By Justin Keay
Poland’s central bank governor, Marek Belka, marked the start of the New Year with an interview to a leading business newspaper in which he claimed Poland had experienced “the perfect slowdown” rather than the slump experienced by many other EU countries, and that the time for austerity was past.
Belka’s performance stands out in Europe
Many say his performance has been one of the best in Europe. At first glance, this prognosis seems about right: Poland, famously the only EU country not to experience declining GDP in 2009, grew 15.2% between 2008 and 2011. The bank sector is well-capitalized and FDI is surging.
Observers agree Belka—a former director of the IMF’s European department who became governor in June 2010 after his predecessor, Slawomir Skrzpek, was killed along with president Lech Kacznski and other officials in a plane crash in Russia—has cause for satisfaction.

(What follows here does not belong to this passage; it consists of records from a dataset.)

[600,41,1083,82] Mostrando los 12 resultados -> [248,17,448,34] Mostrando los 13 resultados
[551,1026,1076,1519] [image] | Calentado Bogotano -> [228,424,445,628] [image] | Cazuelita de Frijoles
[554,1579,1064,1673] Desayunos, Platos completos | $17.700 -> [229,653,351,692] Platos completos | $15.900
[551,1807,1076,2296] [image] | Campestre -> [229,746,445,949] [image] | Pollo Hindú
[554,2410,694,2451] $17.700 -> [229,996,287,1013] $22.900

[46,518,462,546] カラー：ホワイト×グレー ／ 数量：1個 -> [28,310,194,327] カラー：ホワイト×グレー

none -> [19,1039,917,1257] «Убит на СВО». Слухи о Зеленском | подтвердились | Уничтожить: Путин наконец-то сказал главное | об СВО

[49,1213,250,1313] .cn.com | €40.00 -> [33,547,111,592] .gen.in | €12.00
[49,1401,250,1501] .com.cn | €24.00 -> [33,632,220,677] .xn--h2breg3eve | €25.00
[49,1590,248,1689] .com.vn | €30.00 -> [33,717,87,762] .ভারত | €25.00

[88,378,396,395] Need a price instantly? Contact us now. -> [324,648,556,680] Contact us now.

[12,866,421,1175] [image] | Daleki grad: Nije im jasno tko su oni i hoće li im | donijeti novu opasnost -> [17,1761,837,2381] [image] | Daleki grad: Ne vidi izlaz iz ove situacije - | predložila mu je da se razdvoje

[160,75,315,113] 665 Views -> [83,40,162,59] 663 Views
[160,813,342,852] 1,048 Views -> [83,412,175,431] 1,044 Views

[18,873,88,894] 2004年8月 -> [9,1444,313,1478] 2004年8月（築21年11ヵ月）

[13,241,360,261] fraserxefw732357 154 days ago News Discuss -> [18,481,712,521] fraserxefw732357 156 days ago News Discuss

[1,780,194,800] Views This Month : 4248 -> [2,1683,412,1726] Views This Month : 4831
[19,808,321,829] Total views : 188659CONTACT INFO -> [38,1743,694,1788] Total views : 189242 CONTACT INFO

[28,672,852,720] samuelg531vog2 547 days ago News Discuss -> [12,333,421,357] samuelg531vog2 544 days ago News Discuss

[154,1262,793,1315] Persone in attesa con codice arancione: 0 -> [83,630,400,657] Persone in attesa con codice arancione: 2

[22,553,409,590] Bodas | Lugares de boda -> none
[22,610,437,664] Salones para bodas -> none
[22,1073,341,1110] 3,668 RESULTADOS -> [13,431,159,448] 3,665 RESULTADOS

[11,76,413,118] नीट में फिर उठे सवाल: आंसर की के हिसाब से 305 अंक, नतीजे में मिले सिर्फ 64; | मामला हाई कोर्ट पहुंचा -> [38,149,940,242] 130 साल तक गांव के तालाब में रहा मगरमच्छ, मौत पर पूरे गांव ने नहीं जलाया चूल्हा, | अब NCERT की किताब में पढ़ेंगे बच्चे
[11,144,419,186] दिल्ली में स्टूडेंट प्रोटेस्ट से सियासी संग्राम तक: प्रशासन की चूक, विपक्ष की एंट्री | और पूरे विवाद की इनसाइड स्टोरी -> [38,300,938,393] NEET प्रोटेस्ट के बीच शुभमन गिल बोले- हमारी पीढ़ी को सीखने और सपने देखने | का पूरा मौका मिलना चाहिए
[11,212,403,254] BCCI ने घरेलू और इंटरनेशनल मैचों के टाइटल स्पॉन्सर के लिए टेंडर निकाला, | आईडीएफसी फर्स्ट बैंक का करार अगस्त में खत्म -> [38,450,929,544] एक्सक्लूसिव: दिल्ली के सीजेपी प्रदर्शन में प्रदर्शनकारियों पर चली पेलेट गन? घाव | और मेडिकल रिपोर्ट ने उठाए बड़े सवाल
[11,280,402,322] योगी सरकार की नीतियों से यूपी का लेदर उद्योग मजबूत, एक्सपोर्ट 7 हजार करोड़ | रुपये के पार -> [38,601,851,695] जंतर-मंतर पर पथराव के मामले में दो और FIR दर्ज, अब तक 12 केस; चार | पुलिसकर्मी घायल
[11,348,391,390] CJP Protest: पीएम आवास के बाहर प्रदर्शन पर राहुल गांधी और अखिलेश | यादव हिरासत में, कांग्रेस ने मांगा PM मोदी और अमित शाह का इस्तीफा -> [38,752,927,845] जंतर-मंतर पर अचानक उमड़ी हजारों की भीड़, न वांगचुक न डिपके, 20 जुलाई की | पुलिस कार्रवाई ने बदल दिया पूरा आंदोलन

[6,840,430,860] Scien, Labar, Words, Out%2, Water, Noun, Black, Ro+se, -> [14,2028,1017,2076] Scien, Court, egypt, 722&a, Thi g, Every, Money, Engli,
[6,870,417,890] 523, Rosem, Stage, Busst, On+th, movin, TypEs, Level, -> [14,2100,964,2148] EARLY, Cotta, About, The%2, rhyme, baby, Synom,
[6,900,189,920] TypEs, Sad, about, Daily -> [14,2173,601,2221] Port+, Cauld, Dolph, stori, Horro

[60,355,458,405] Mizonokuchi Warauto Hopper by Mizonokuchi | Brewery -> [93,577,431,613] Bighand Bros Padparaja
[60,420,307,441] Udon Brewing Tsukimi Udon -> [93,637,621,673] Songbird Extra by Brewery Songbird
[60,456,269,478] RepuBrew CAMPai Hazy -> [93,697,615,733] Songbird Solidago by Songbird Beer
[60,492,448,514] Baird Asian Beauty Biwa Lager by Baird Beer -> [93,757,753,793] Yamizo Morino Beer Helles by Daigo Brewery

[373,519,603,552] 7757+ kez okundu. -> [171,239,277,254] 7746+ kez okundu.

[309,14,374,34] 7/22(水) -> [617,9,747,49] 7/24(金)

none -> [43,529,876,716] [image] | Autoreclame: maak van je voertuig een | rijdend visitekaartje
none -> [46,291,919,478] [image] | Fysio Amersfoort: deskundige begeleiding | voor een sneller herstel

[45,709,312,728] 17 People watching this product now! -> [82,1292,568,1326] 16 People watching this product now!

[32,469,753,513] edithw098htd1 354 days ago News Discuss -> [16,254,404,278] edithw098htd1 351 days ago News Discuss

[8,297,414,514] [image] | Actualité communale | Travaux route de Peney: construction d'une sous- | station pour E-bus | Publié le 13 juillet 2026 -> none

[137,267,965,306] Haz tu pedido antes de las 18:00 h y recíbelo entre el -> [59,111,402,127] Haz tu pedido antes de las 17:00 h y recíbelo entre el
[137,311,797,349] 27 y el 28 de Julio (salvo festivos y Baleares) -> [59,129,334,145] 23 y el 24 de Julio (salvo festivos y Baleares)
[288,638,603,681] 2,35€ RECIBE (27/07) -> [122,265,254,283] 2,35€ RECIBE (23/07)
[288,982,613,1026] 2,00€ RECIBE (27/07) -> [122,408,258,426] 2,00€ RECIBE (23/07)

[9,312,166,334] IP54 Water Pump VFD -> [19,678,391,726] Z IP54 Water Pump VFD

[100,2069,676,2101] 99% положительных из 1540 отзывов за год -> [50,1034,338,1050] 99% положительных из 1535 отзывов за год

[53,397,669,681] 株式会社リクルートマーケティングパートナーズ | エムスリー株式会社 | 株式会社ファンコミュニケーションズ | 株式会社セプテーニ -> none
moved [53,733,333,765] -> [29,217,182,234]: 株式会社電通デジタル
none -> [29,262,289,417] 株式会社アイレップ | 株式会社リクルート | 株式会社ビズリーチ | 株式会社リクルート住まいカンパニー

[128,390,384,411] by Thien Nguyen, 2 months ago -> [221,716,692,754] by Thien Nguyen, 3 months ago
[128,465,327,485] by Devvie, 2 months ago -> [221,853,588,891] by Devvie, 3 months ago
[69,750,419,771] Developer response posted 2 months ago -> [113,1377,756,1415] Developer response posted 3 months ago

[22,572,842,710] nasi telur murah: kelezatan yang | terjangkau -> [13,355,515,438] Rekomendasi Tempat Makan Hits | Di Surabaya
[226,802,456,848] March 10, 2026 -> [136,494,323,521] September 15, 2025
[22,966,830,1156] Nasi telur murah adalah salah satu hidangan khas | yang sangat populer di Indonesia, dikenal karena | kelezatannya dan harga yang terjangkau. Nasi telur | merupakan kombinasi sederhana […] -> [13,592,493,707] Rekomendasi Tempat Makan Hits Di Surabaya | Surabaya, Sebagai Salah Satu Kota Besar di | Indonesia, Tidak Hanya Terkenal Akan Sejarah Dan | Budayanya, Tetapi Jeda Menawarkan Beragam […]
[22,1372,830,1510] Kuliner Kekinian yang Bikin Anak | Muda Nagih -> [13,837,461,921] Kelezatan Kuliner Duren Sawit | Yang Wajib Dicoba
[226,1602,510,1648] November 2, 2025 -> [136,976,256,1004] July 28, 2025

“He’s done a pretty good job and has worked well with the finance ministry and other key people,” says Neil Shearing, chief emerging markets economist at Capital Economics. However, Shearing has two caveats. The first is the bank’s poor communication skills, with conflicting messages about monetary policy coming from members of the monetary policy council. The other is that Belka seems to have misread the global economic situation early last year, plumping for a controversial rise in interest rates to curb inflationary threats rather than the cut the continuing global slowdown should have encouraged. However, Belka has since cut interest rates twice to their current 4.25% and has room for further cuts if he needs it.
So will 2013 be as Belka expects, with recovery becoming more established? Quite possibly, although the big concern remains the eurozone: Capital Economics is forecasting a 2% contraction over 2013. If Belka does successfully steer Poland though these choppy waters into full recovery mode, his reputation will be sealed.